UN Security Council fails to renew humanitarian aid delivery to Syria's northwest
The United Nations Security Council has failed to renew the authorization for the delivery of crucial humanitarian aid to Syria's rebel-held northwest region, via Turkey.
The U.N. Security Council on Tuesday failed to renew authorization of the delivery of humanitarian aid to Syria’s rebel-held northwest from neighboring Turkey, officially ending a U.N. operation that had been vital to helping a region of 4.1 million people.
The council failed to adopt either of two rival resolutions to authorize further deliveries through the Bab al-Hawa border crossing, where the latest six-month mandate expired on Monday.

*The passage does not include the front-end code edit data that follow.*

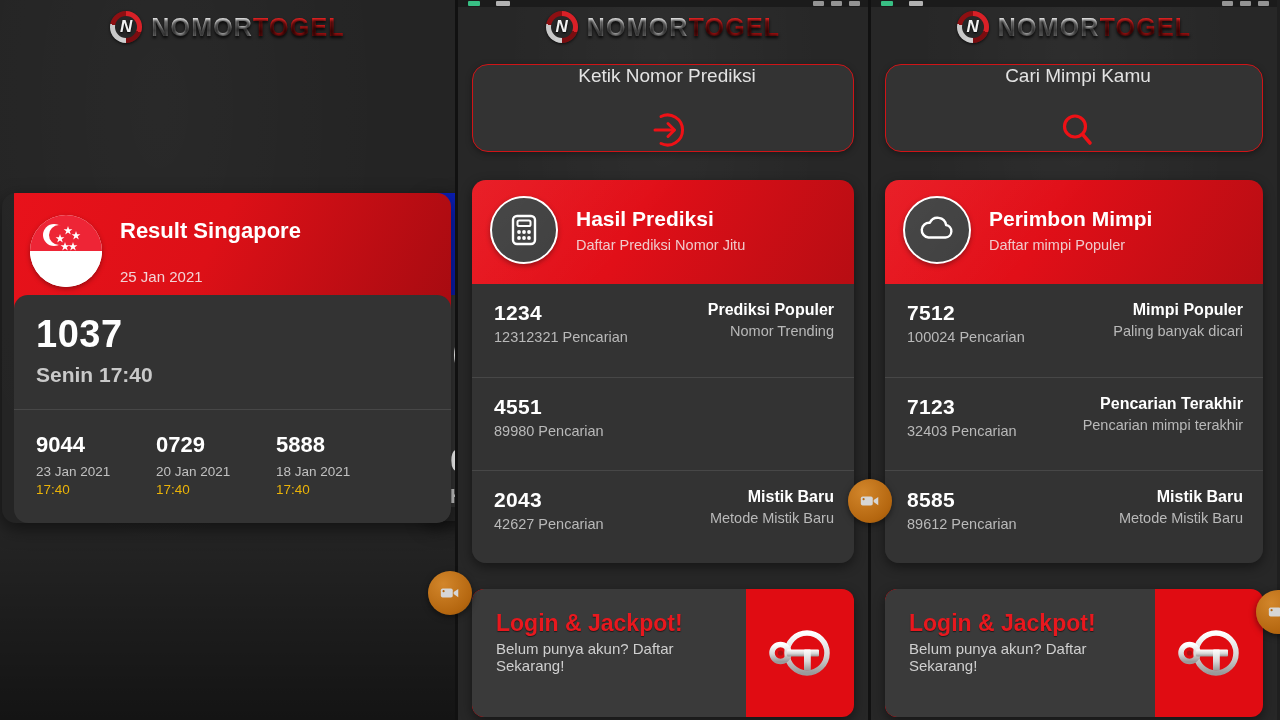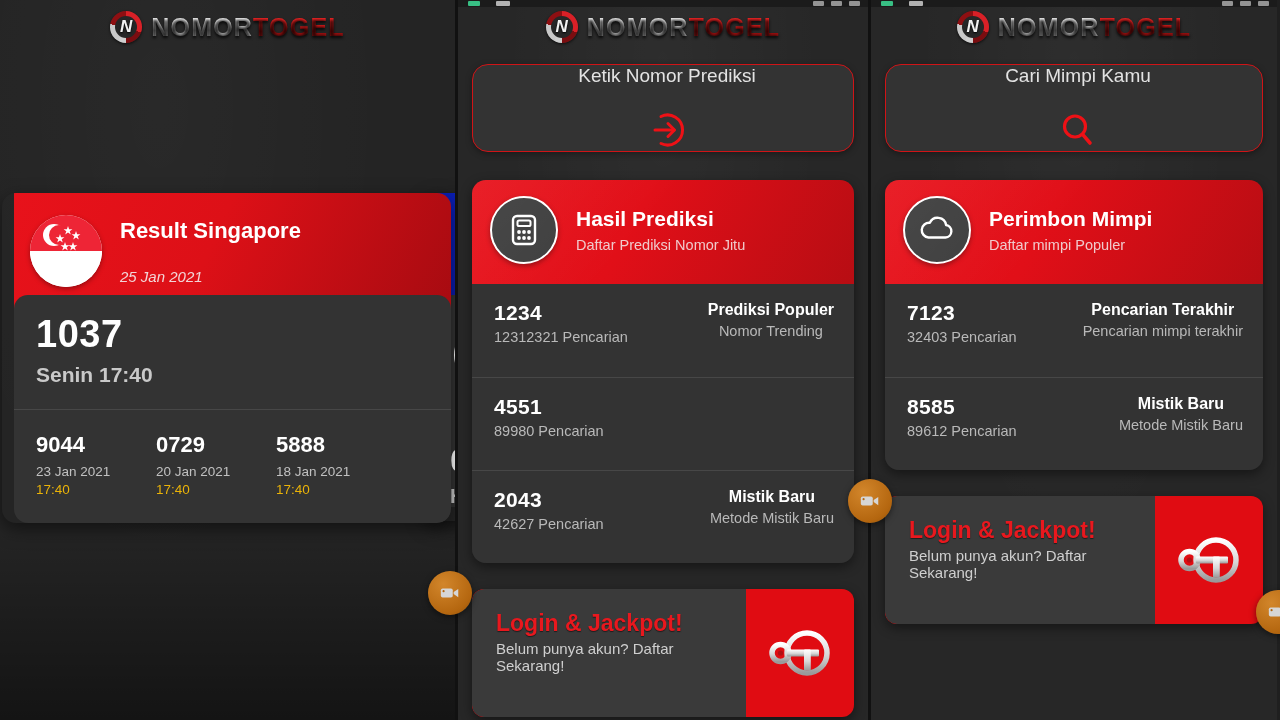--- a/index.html
+++ b/index.html
@@ -201,7 +201,7 @@
   .flag-bot { position: absolute; left:0; right:0; bottom:0; height: 50%; background: #ffffff; }
   .flag svg { position: absolute; left: 0; top: 0; }
   .result-title { color: #fff; font-size: 22px; font-weight: bold; }
-  .result-date { color: #f2d4d6; font-size: 15px; margin-top: 24px; font-style: italic; }
+  .result-date { color: #f2d4d6; font-size: 15px; margin-top: 24px; }
 
   .result-body { background: #333333; border-radius: 14px; margin-top: -14px; position: relative; }
   .result-main { padding: 20px 22px 22px 22px; }

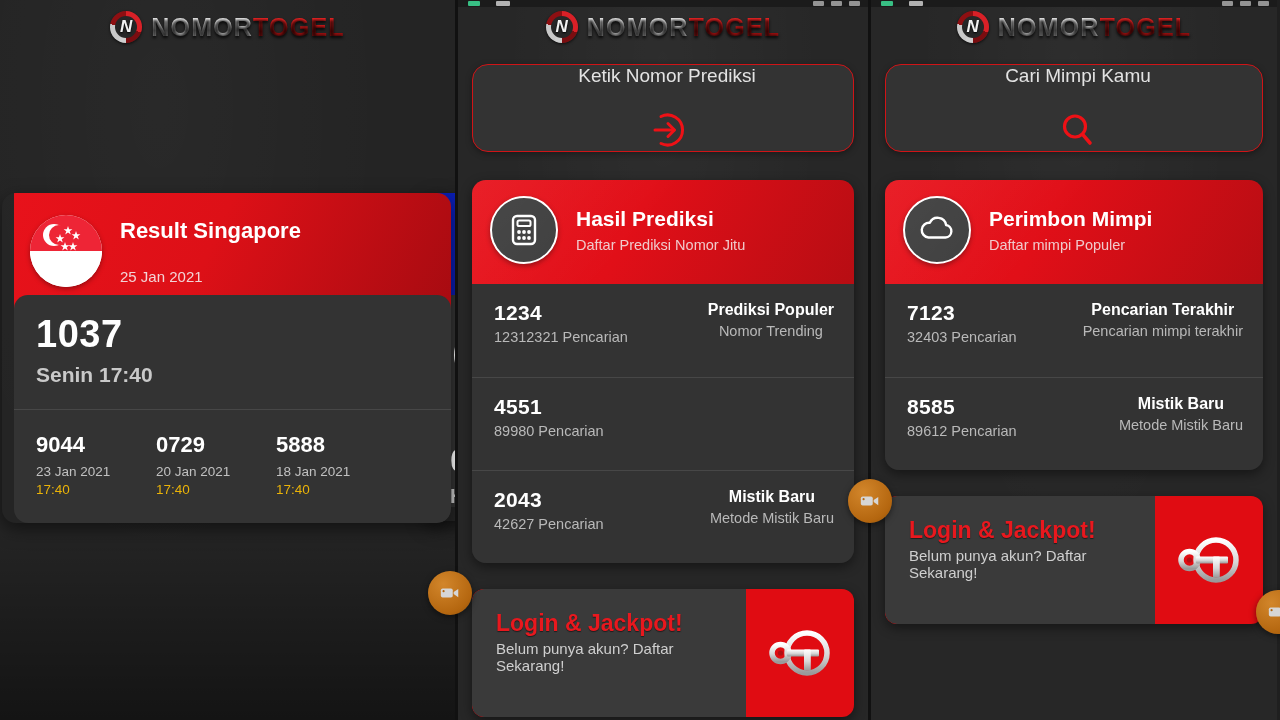--- a/index.html
+++ b/index.html
@@ -146,7 +146,7 @@
   }
   .row + .row { border-top: 1px solid #474747; }
   .row-l, .row-r { display: flex; flex-direction: column; gap: 4px; }
-  .row-r { align-items: center; text-align: right; }
+  .row-r { align-items: flex-end; text-align: right; }
   .row-num { color: #ffffff; font-size: 21px; font-weight: bold; letter-spacing: .3px; }
   .row-meta { color: #b9b9b9; font-size: 14.5px; }
   .row-tag { color: #ffffff; font-size: 16px; font-weight: bold; }

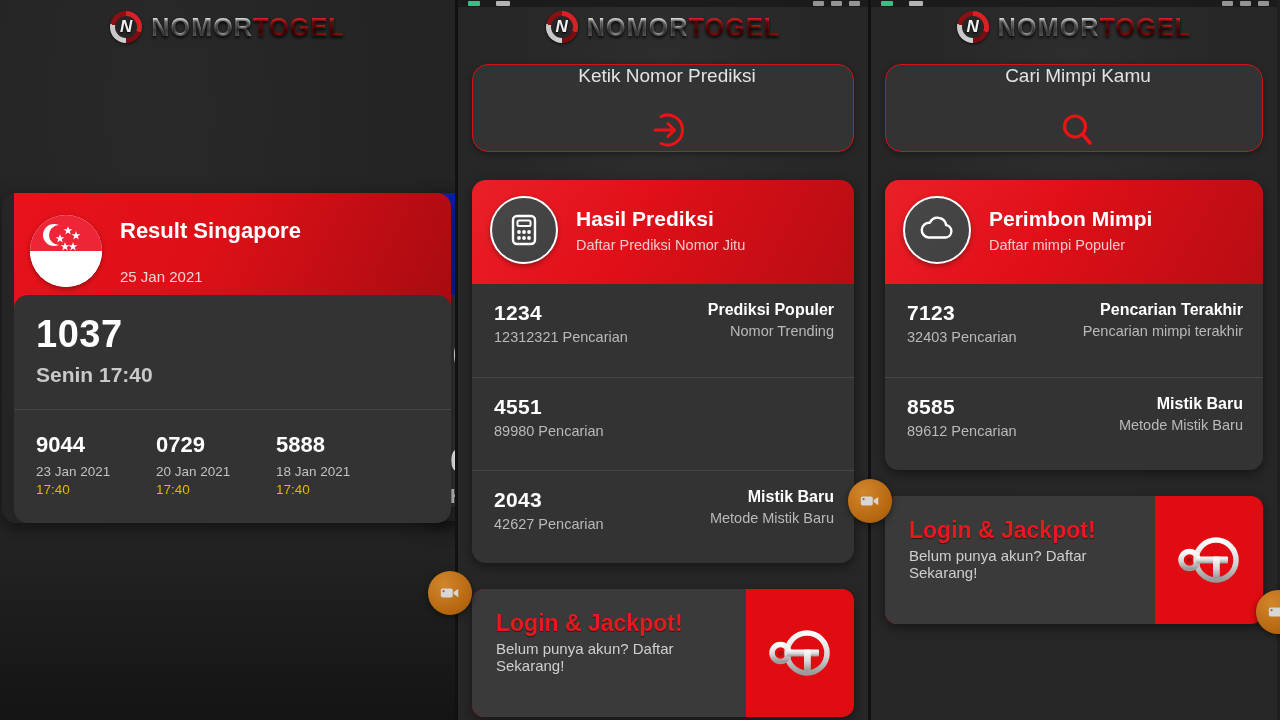--- a/index.html
+++ b/index.html
@@ -477,6 +477,16 @@
         </div>
       </div>
       <div class="card-body">
+        <div class="row">
+          <div class="row-l">
+            <div class="row-num">7512</div>
+            <div class="row-meta">100024 Pencarian</div>
+          </div>
+          <div class="row-r">
+            <div class="row-tag">Mimpi Populer</div>
+            <div class="row-tagsub">Paling banyak dicari</div>
+          </div>
+        </div>
         <div class="row">
           <div class="row-l">
             <div class="row-num">7123</div>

Russia vetoed a compromise resolution that would have extended the operation for nine months, and which was supported by 13 of the 15 council members, as well as by Secretary-General Antonio Guterres and humanitarian organizations. A rival Russian resolution that would have extended the aid deliveries for six months but added new requirements failed to get the minimum nine "yes" votes for approval and was only supported by Russia and China.
The delivery of aid to the Idlib area has increased significantly following the devastation caused by the magnitude 7.8 earthquake that ravaged southern Turkey and northwestern Syria on Feb. 8.
Syrian President Bashar Assad opened two additional crossing points from Turkey to increase the flow of assistance to quake victims, and he extended their operation for three months in May until mid-August.
Those crossings were not mentioned in either resolution and U.N. Ambassador Vassily Nebenzia of Russia — which is Syria's closest ally — indicated that the two other crossing points will remain open for now.
Brazil and Switzerland had originally circulated a draft resolution calling for a 12-month extension of the mandate for the Bab al-Hawa crossing and reduced the time frame to nine months on Monday in an attempted compromise, which failed.
Russia has pushed for more aid to be delivered across front lines within Syria, which would give the Syrian government control over the shipments.
Nebenzia told the Security Council after vetoing the nine-month resolution that the Bab al-Hawa crossing could be salvaged — but only if Russia’s rival six-month resolution was approved. If it wasn’t, he said, Russia would not accept any short extension of the current mandate known as "a technical rollover" and the cross-border mechanism would close down.
U.S. Ambassador Linda Thomas-Greenfield said Russia had acted like a "bully in the playground" in trying to force its version of the delivery authorization.
She said the Russian proposal would not ensure that aid reached people during all the cold winter months and that the U.S. "could not in good conscience support the text that Russia forced upon the council."
Syria’s northwestern province of Idlib is home to about 4.1 million people, many of whom have been forced from their homes during the 12-year civil war, which has killed nearly a half million people and displaced half the country’s pre-war population of 23 million. Hundreds of thousands of people in Idlib live in tent settlements and rely on aid that comes through the Bab al-Hawa border crossing.
The earthquake caused more than 4,500 deaths in northwest Syria and about 855,000 people had their homes damaged or destroyed, according to the U.N.
The Security Council initially authorized aid deliveries in 2014 from Turkey, Iraq and Jordan through four crossing points into opposition-held areas in Syria. But over the years, Syria’s close ally Russia, backed by China, had reduced the authorized crossings to just Bab al-Hawa from Turkey — and the mandates from a year to six months.